Type of experiment in accelerator physics

In accelerator physics, a kinematically complete experiment is an experiment in which all kinematic parameters of all collision products are determined. If the final state of the collision involves n particles 3n momentum components (3 Cartesian coordinates for each particle) need to be determined. However, these components are linked to each other by momentum conservation in each direction (3 equations) and energy conservation (1 equation) so that only 3n-4 components are linearly independent. Therefore, the measurement of 3n-4 momentum components constitutes a kinematically complete experiment.
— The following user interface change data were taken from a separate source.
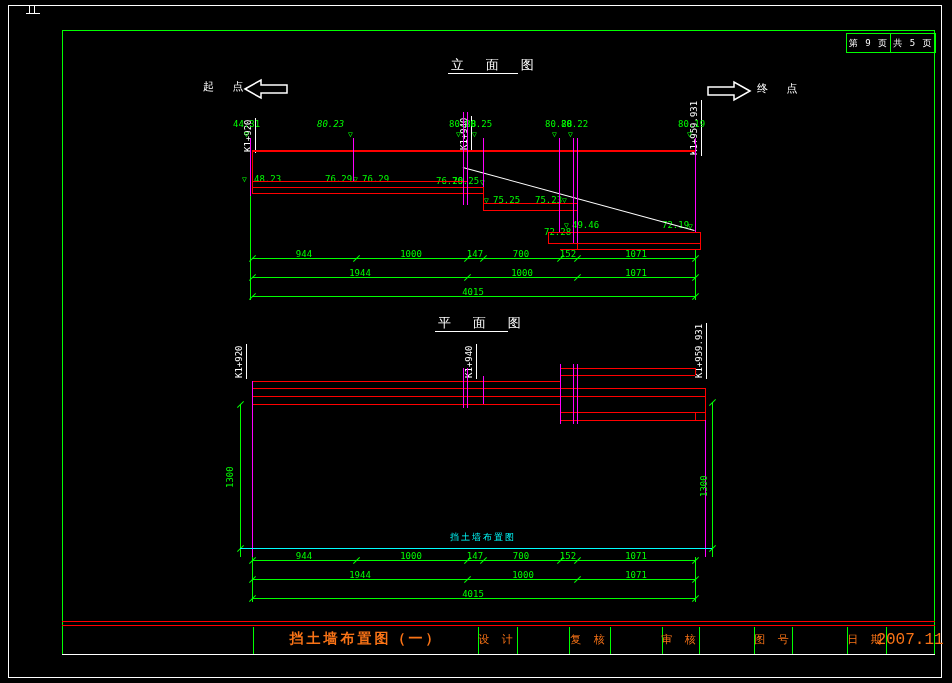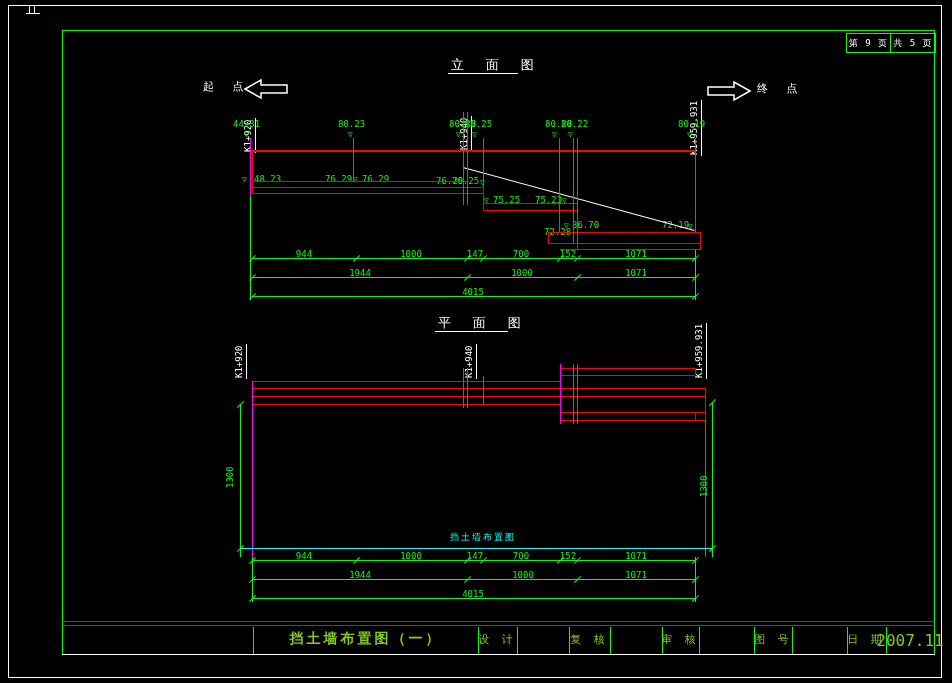--- a/index.html
+++ b/index.html
@@ -69,7 +69,7 @@
   <div class="vlabel" style="left:702px;top:143px;">K1+959.931</div>
 
   <div class="lbl" style="left:233px;top:119px;">44.31</div>
-  <div class="lbl" style="left:338px;top:119px;">80.23</div>
+  <div class="lbl" style="left:317px;top:119px;font-style:italic;">80.23</div>
   <div class="lbl" style="left:449px;top:119px;">80.28</div>
   <div class="lbl" style="left:465px;top:119px;">80.25</div>
   <div class="lbl" style="left:545px;top:119px;">80.28</div>

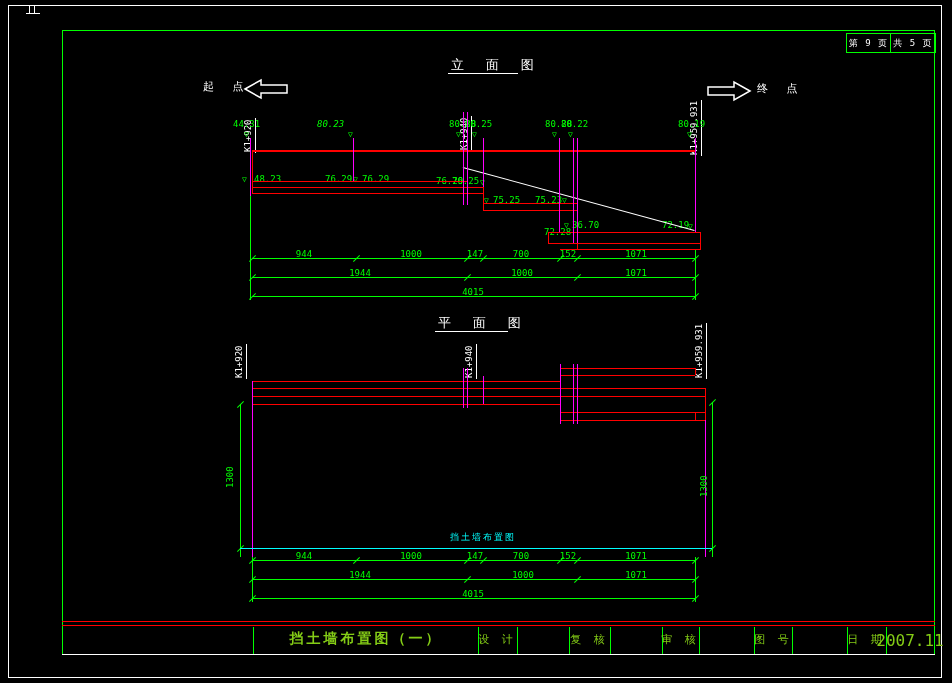--- a/index.html
+++ b/index.html
@@ -97,7 +97,7 @@
   <span class="tri" style="left:562px;top:197px;">▽</span>
   <div class="lbl" style="left:544px;top:220px;margin-top:7px;">72.28</div>
   <span class="tri" style="left:564px;top:222px;">▽</span>
-  <div class="lbl" style="left:572px;top:220px;">36.70</div>
+  <div class="lbl" style="left:572px;top:220px;">49.46</div>
   <div class="lbl" style="left:662px;top:220px;">72.19</div>
   <span class="tri" style="left:688px;top:223px;">▽</span>
 

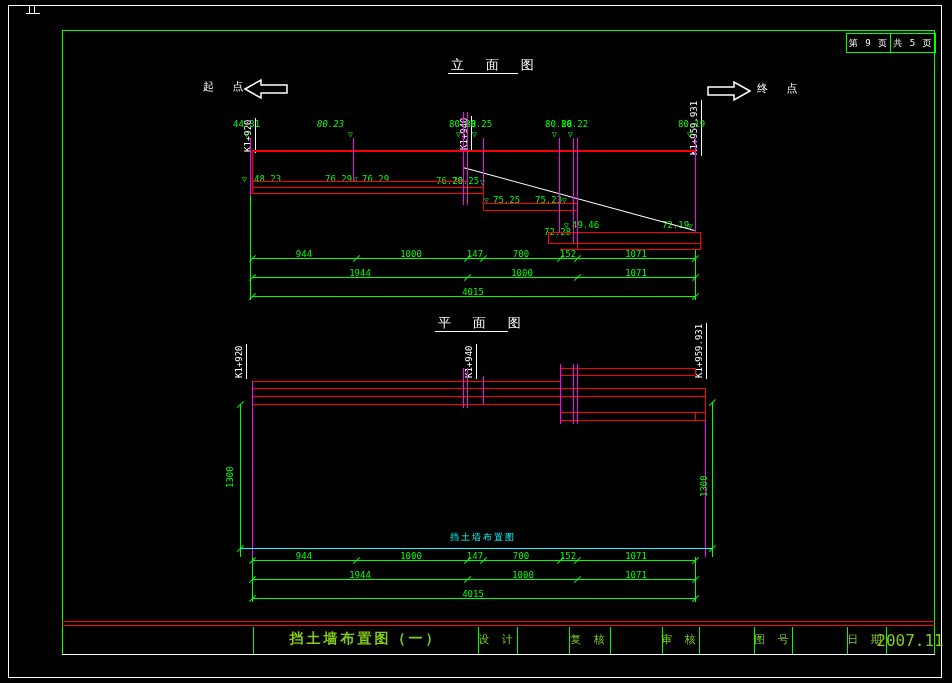--- a/index.html
+++ b/index.html
@@ -23,7 +23,7 @@
           white-space:nowrap;padding:0 1px 1px 1px;}
   .vdim{position:absolute;transform-origin:0 100%;transform:rotate(-90deg);
         color:#00ff00;font-size:9px;line-height:11px;white-space:nowrap;}
-  .cell-lbl{position:absolute;color:#84cc16;font-size:11px;letter-spacing:3px;transform:translateX(-50%);white-space:nowrap;}
+  .cell-lbl{position:absolute;color:#f97316;font-size:11px;letter-spacing:3px;transform:translateX(-50%);white-space:nowrap;font-family:Liberation Mono, monospace;}
   .box{position:absolute;border:1px solid #00ff00;color:#fff;font-size:9px;
        display:flex;align-items:center;justify-content:center;letter-spacing:1px;}
   svg{position:absolute;overflow:visible;}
If the final state involves only two particles (e.g. in the Rutherford experiment on elastic scattering) then only one particle needs to be detected. However, for processes leading to three collision products, like e.g. single ionization of the target atom, then two particles need to be momentum-analyzed (for one of them it is sufficient to measure two momentum components) and measured in coincidence. Any pair of the three final state particles (i.e. the scattered projectile, the ejected electron, and the recoiling target ion) can be detected. The first kinematically complete experiment on single ionization was performed for electron impact. There, the scattered projectile electron and the ejected electron were momentum-analyzed. For ion impact, such an experiment is much more challenging because of the much larger projectile mass. As a result, the projectile scattering as well as the projectile energy loss relative to the initial energy are by many orders of magnitude smaller than for electron impact and are not measurable with standard techniques for fast heavy ions. Furthermore, only with the advent of cold target recoil-ion momentum spectroscopy (COLTRIMS) could the recoil ions be measured with sufficient momentum resolution. The first kinematically complete experiment on single ionization by ion impact was performed by momentum analyzing the recoil ions and the ejected electrons. For proton impact at much smaller energy kinematically complete experiments were also performed by momentum-analyzing the scattered projectiles and the recoil ions. These studies play an important role in the context of the few-body problem (see the article on few-body systems).
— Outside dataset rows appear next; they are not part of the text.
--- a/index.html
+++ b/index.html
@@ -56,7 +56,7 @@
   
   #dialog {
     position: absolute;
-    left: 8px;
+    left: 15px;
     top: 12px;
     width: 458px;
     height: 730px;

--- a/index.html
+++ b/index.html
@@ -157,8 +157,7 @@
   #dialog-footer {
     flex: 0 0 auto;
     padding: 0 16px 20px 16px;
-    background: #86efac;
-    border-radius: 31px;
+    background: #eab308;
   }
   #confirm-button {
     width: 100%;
Other processes involving more than two final state particles for which kinematically complete experiments were performed include double ionization of the target by electron impact, transfer-ionization (i.e. one target electron is ejected to the continuum while a second electron is captured by the projectile) by ion impact and dissociative capture in p + H_{2} collisions, where the capture of an electron to the projectile leads to a fragmentation of the target molecule. Studies on double ionization and transfer-ionization revealed the important role of electron-electron correlation effects in processes involving multiple electrons. In dissociative capture pronounced quantum-mechanical interference was observed, from which detailed information about the phase angle, which in turn provides sensitive information on the few-body dynamics, was obtained.